V/s Bhajanlal and Ors., [1992 Supp.1 SCC 335], this is a fit case where inherent powers of this Court under Section 482 of Code of Criminal Procedure are required to be exercised. 13. As aforesaid, the respondent No. 2 was not an Appropriate Authority under PCPNDT Act and therefore, had no authority to cancel the licence of sonography centre run by the applicant No. 1 and therefore, the order passed by respondent No. 2 for cancellation of licence on 12.6.2013 deserves to be quashed and set aside.

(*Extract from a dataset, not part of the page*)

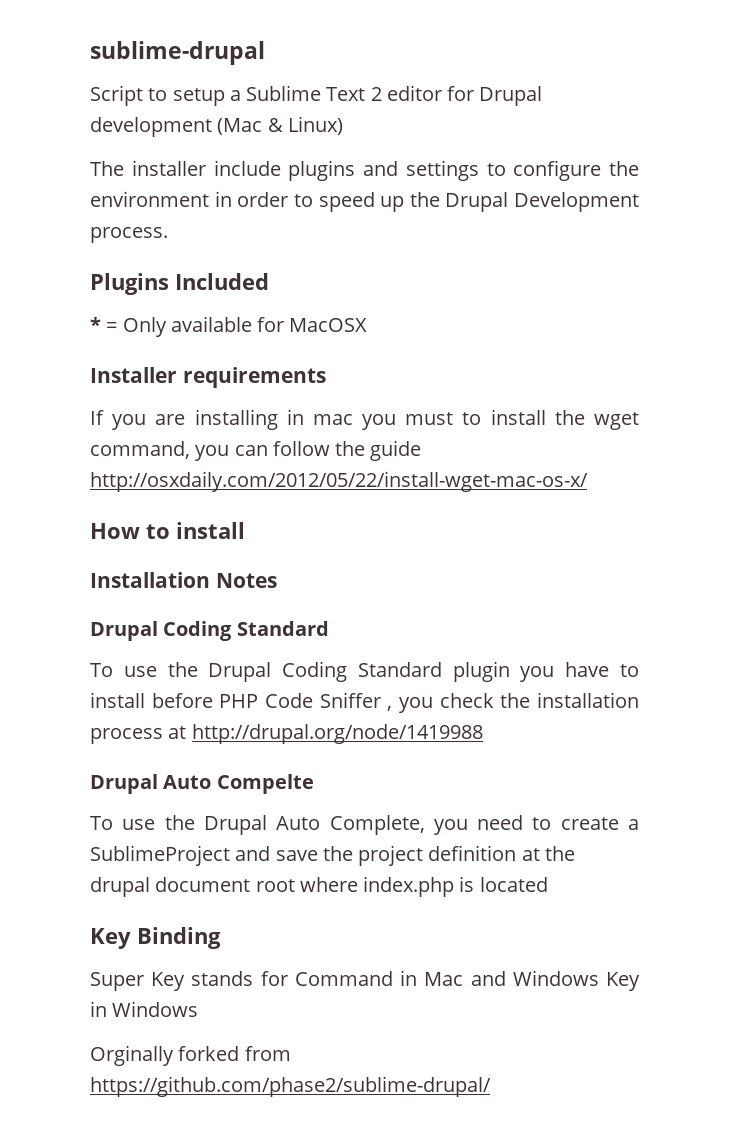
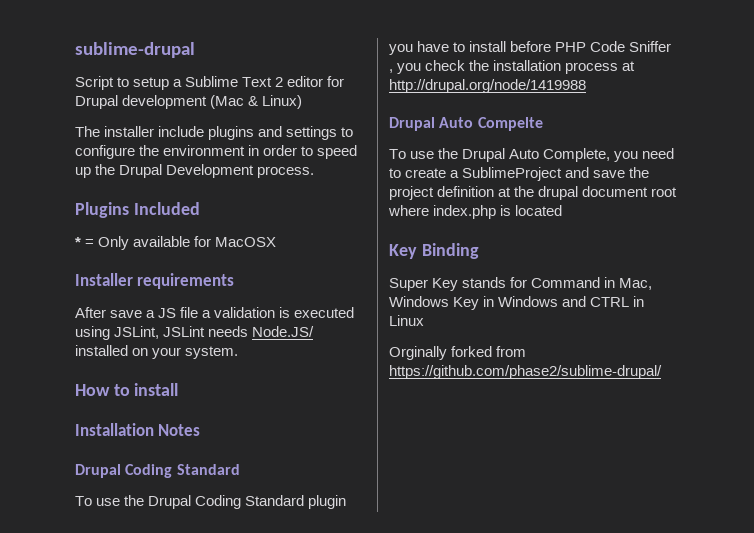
[90,409,639,430] [90,440,422,461] [90,471,588,492] If you are installing in mac you must to install the wget command, you can follow the guide http://osxdaily.com/2012/05/22/install-wget-mac-os-x/ -> [75,307,355,318] [75,326,315,340] [75,345,239,359] After save a JS file a validation is executed using JSLint, JSLint needs Node.JS/ installed on your system.
[424,971,506,986] Mac and -> [619,278,653,290] Mac,
(199, 1009) none -> [562,296,645,307] [389,315,424,326] and CTRL in Linux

Hence, following order; ORDER (i) The application is hereby allowed. (ii) The proceedings and order of issuance of process dated 5.7.2013 in R. C. C. No. 392/2013 pending before the Chief Judicial Magistrate, Nanded against the present applicants is hereby quashed and set aside. (iii) The order dated 12.6.2013 passed by respondent No. 2 on notice dated 3.6.2013 whereby the licence was suspended is hereby quashed and set aside.